Die sichtbaren Erfolge und rasanten Erkenntnisfortschritte der Naturwissenschaften verführten auch die noch verbliebenen Gelehrten der Philosophie und der Staats- und Gesellschaftswissenschaften dazu, mehr und mehr die Methoden und das Vokabular der technisch-mathematischen Disziplinen zu übernehmen. Umgekehrt neigten immer mehr Naturwissenschaftler und Ingenieure dazu, sich den Themen der Staats-, Gesellschafts- und Wirtschaftsphilosophie unter Anwendung ihrer eigenen Denkmethoden‚ Begriffe und Formeln zuzuwenden. Die erste Generation der an der Ecole Polytechnique Lehrenden und Studierenden konnte sich Ambitionen solcher Art noch weitgehend entziehen, die zweite Generation schon weniger, und die dritte Generation machte diese irrige Vorgehensweise bereits zum Kult.

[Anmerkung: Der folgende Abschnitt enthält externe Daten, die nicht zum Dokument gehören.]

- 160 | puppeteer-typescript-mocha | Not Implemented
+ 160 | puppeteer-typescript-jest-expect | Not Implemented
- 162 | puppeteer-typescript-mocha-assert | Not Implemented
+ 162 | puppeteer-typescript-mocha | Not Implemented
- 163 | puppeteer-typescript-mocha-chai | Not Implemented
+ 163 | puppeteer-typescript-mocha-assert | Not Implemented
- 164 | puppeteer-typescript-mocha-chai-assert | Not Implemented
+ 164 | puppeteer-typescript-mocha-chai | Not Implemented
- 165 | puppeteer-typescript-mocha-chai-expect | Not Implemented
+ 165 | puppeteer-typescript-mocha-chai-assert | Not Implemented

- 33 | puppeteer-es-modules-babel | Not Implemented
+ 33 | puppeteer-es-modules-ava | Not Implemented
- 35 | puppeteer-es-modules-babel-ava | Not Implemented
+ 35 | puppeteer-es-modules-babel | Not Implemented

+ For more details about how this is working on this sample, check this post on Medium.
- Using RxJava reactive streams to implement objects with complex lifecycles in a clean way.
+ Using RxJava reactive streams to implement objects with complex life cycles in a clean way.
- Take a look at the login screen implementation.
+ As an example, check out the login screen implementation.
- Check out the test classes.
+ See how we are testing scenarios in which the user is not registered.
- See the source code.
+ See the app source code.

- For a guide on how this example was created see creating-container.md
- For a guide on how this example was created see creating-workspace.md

Die Übertragung der Methoden und Denkweisen der Naturwissenschaften auf die Geisteswissenschaften war (und ist) ein verhängnisvoller Irrtum, und zwar aus mehreren Gründen. Als wichtigste dieser Gründe sind zu nennen:

Erstens die systematische Überschätzung der Vernunft und des Verstandes seitens der Naturwissenschaftler und Ingenieure. Die Tatsache, daß mehr und mehr Rätsel der Natur mit den Methoden des forschenden Experimentierens und mit der fortschreitenden Erkenntnis der Naturgesetze gelöst und „enträtselt“ werden konnten, verführte zu dem Glauben, es sei nur eine Frage der Zeit und des intensiveren Gebrauchs des Verstandes, bis schließlich alle Naturgesetze und somit alle Geschehnisse in der Natur entschlüsselt seien – und zwar inklusive des Wesens der Vernunft und des Verstandes selber, die somit bis zum Idealzustand der „reinen Vernunft“ und des „alles beherrschenden und alles verstehenden Verstandes“ fortentwickelt werden könnten.

Zweitens führten die rasanten Fortschritte bei der Erkenntnis der Naturgesetze und ihrer Wirkungsweisen zu der falschen Annahme, auch das menschliche Verhalten, Handeln, Entscheiden, Denken und Empfinden müsse gewissen – den Naturgesetzen gleichen oder doch sehr ähnlichen – Gesetzmäßigkeiten unterliegen, die es nur besser zu erkennen gelte, um alsdann auf der Grundlage des komplettierten Wissens das menschliche Verhalten letztlich ganz enträtseln und somit auch Verändern und „vernünftiger“ gestalten zu können.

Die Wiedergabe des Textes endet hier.